The complex nature of translating the raw audio into phonemes involves a lot of signal processing and is not focused on here. These details are taken care of by an SR engine that will be installed on your machine. SR engines are often called recognisers and these days typically implement continuous speech recognition (older recognisers implemented isolated or discrete speech recognition, where pauses were required between words).
Speech recognition usually means one of two things. The application can understand and follow simple commands that it has been educated about in advance. This is known as command and control (sometimes seen abbreviated as CnC, or simply SR).
Alternatively an application can support dictation (sometimes abbreviated to DSR). Dictation is more complex as the engine has to try and identify arbitrary spoken words, and will need to decide which spelling of similarly sounding words is required. It develops context information based on the preceding and following words to try and help decide. Because this context analysis is not required with Command and Control recognition, CnC is sometimes referred to as context-free recognition.
Dictation speech recognition is speaker-dependant, meaning that because of different people's enunciation, accent, pitch and so on, recognisers require a speaker profile to be set up for decent results. This profile results from training sessions that educate the recogniser about the nuances of the speaker's voice.
On the other hand, command and control speech recognition is usually not speaker-independent.
As the incorporation of speech technology became more realistic more vendors released TTS and SR engines.
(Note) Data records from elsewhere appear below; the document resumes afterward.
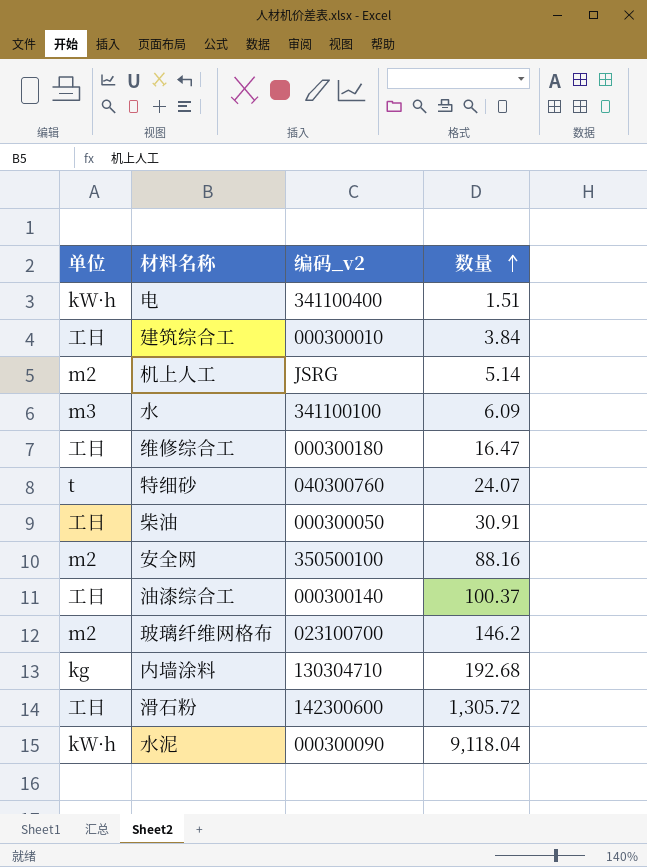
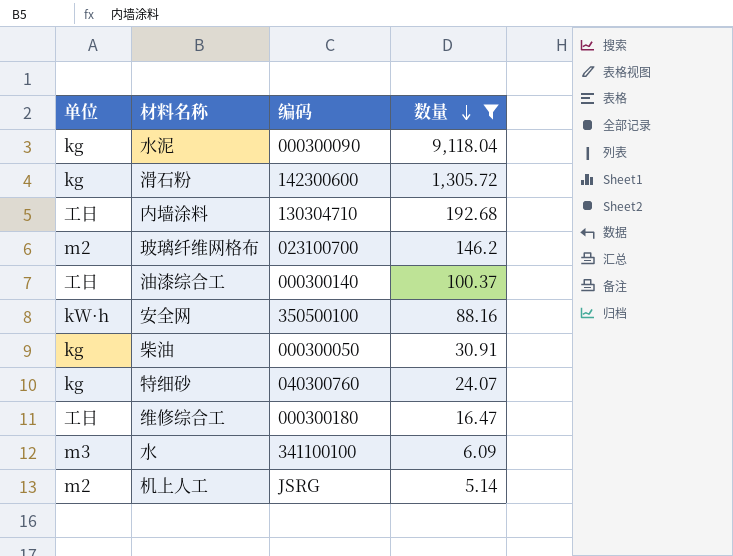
filter: none -> 数量 >= 5.14
row order: 数量 ascending -> 数量 descending
column name: 编码_v2 -> 编码
水泥 | 单位: kW·h -> kg
滑石粉 | 单位: 工日 -> kg
内墙涂料 | 单位: kg -> 工日
安全网 | 单位: m2 -> kW·h
柴油 | 单位: 工日 -> kg
特细砂 | 单位: t -> kg

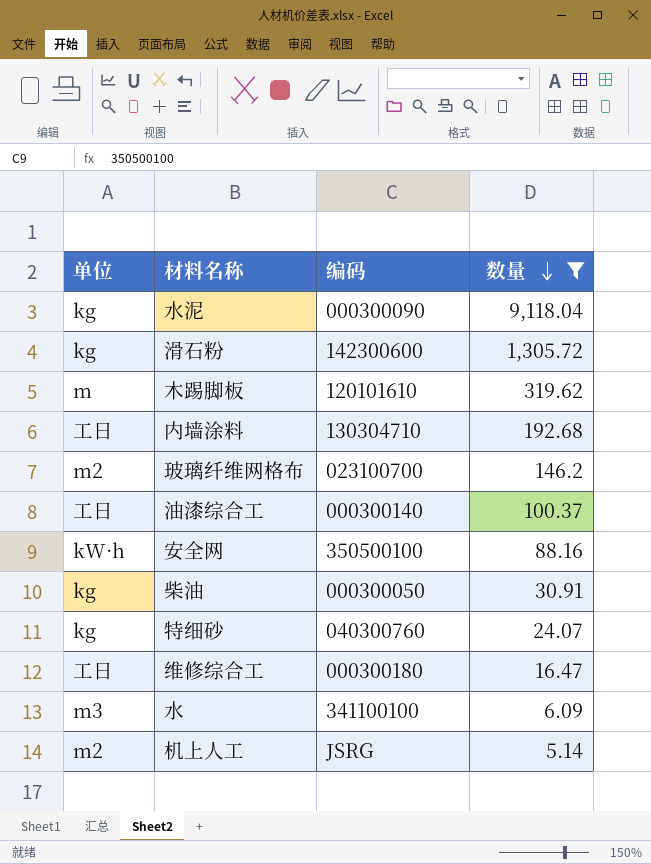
row 木踢脚板: none -> m | 120101610 | 319.62

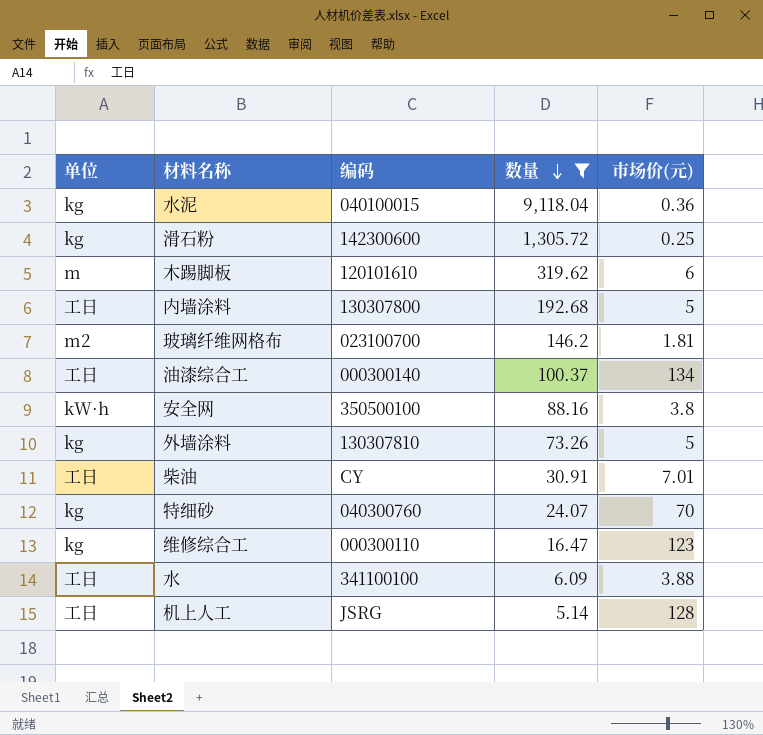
column 市场价(元) | position: none -> 5
水泥 | 编码: 000300090 -> 040100015
内墙涂料 | 编码: 130304710 -> 130307800
row 外墙涂料: none -> kg | 130307810 | 73.26 | 5
柴油 | 单位: kg -> 工日
柴油 | 编码: 000300050 -> CY
维修综合工 | 单位: 工日 -> kg
维修综合工 | 编码: 000300180 -> 000300110
水 | 单位: m3 -> 工日
机上人工 | 单位: m2 -> 工日

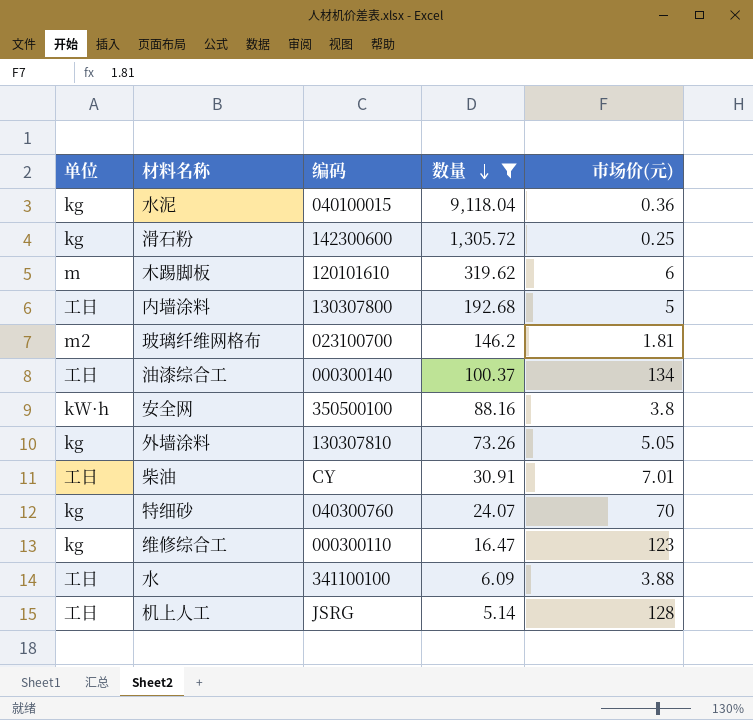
外墙涂料 | 市场价(元): 5 -> 5.05

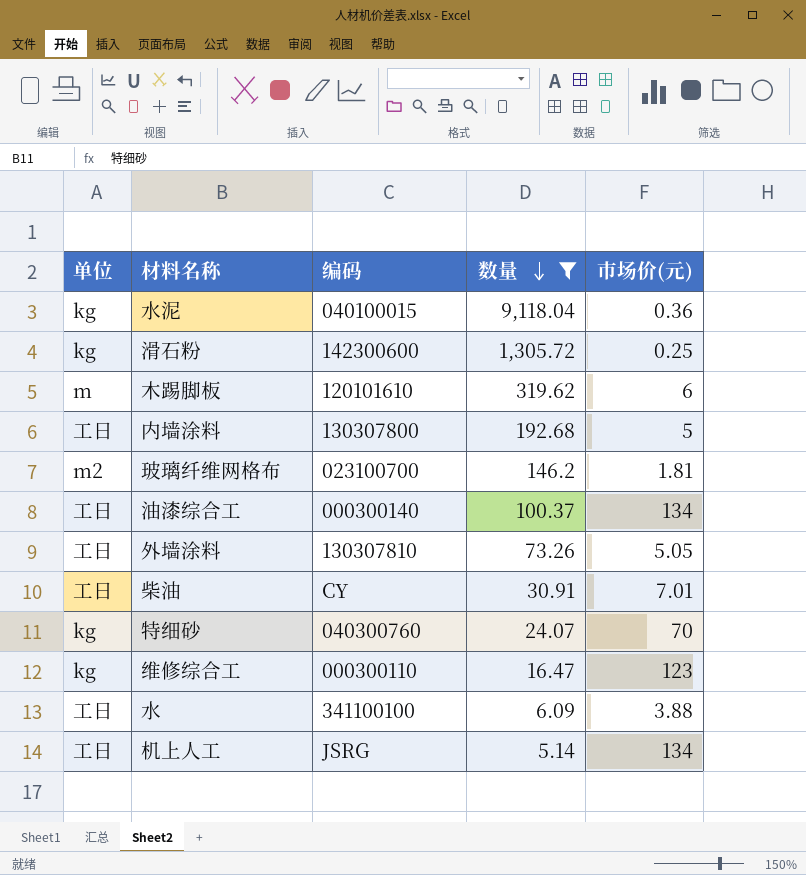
row 安全网: kW·h | 350500100 | 88.16 | 3.8 -> none
外墙涂料 | 单位: kg -> 工日
机上人工 | 市场价(元): 128 -> 134

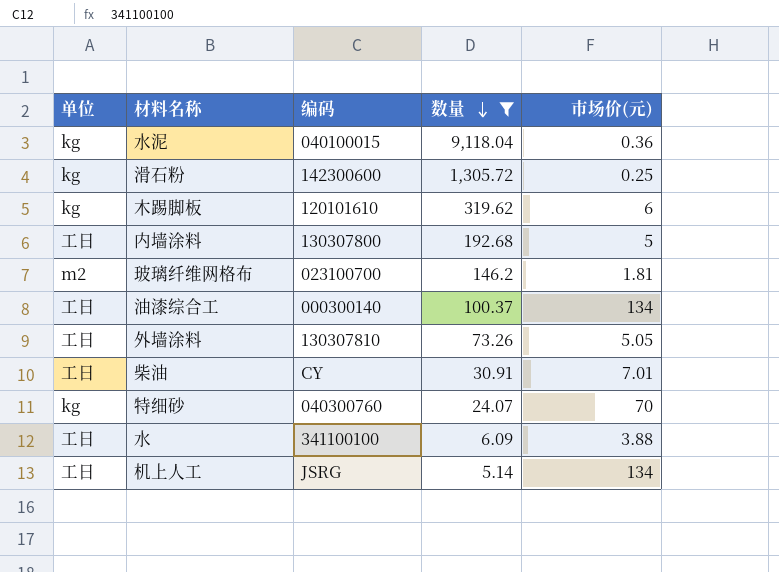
row 维修综合工: kg | 000300110 | 16.47 | 123 -> none
木踢脚板 | 单位: m -> kg

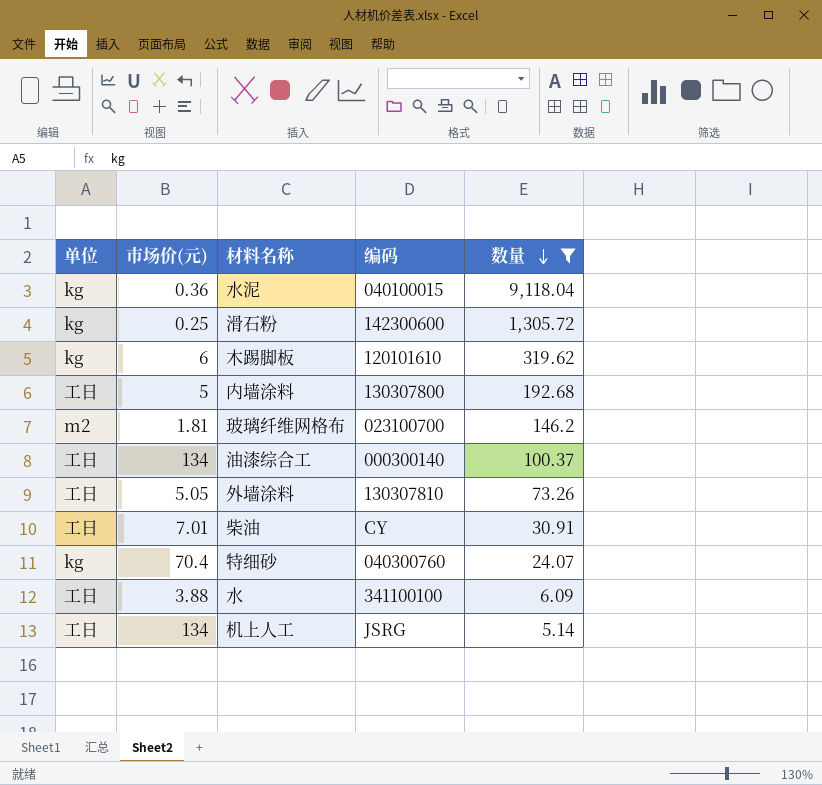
column 市场价(元) | position: 5 -> 2
特细砂 | 市场价(元): 70 -> 70.4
Unfortunately each engine had its own API and so interchanging them was not possible. Programming for multiple engines meant a lot of recoding and the whole situation was very similar to the database API programming problem before the advent of the BDE and ADO.
In late 1995 the Microsoft Speech API (SAPI) was introduced as part of the Windows Open Services Architecture (WOSA) services. This was intended to simplify matters and has done a good job of doing so, at least relatively speaking. Depending on what you wish to do it can involve some tricky coding, but that's the same story with the basic Windows API.
SAPI is currently (at the time of writing) at version 5.1 and now professes a single API made from a set of interfaces that you can program it with to get TTS and/or SR in your application. However up until version 4 an alternative API was in use. In fact there were two APIs defined, but neither of these is now documented and Microsoft recommends the new API.
This means that TTS and SR engines will have to be labelled as either SAPI 4 compliant (if they use the old interfaces) or SAPI 5 compliant (if they use the new interfaces). However, given the widespread use of the older interfaces you shouldn't expect Microsoft to stop them being available any time soon.
The Microsoft Speech SDK can be obtained via Microsoft's Web site and when installed provides documentation on the APIs. Because of the complete differences between SAPI 4 and SAPI 5.1 you can install both SDKs on a single machine and take advantage of any of the available APIs.
SAPI applications programmers call the interfaces defined in the API and SAPI-compliant TTS and SR engines implement those interfaces. SAPI supports text to speech (TTS), speech recognition (SR), dictation speech recognition (DSR) and also telephony (TEL). We will explore TTS and also see what's involved with both types of SR in this paper.
The SAPI 4 SDK is available in two flavours from http://www.microsoft.com/speech/download/old. You can download the SDK itself (the download file is called SAPI SDK 4.exe and is around 8Mb) or the SDK Suite (SAPI SDK 4 Suite.exe, around 40Mb). The SDK contains the runtime binaries and documentation, but no speech engines. The SDK Suite also contains Microsoft's TTS and SR engines, as well as a couple of useful applications (Microsoft Voice and Microsoft Dictation). You would be advised to download and install the SDK Suite.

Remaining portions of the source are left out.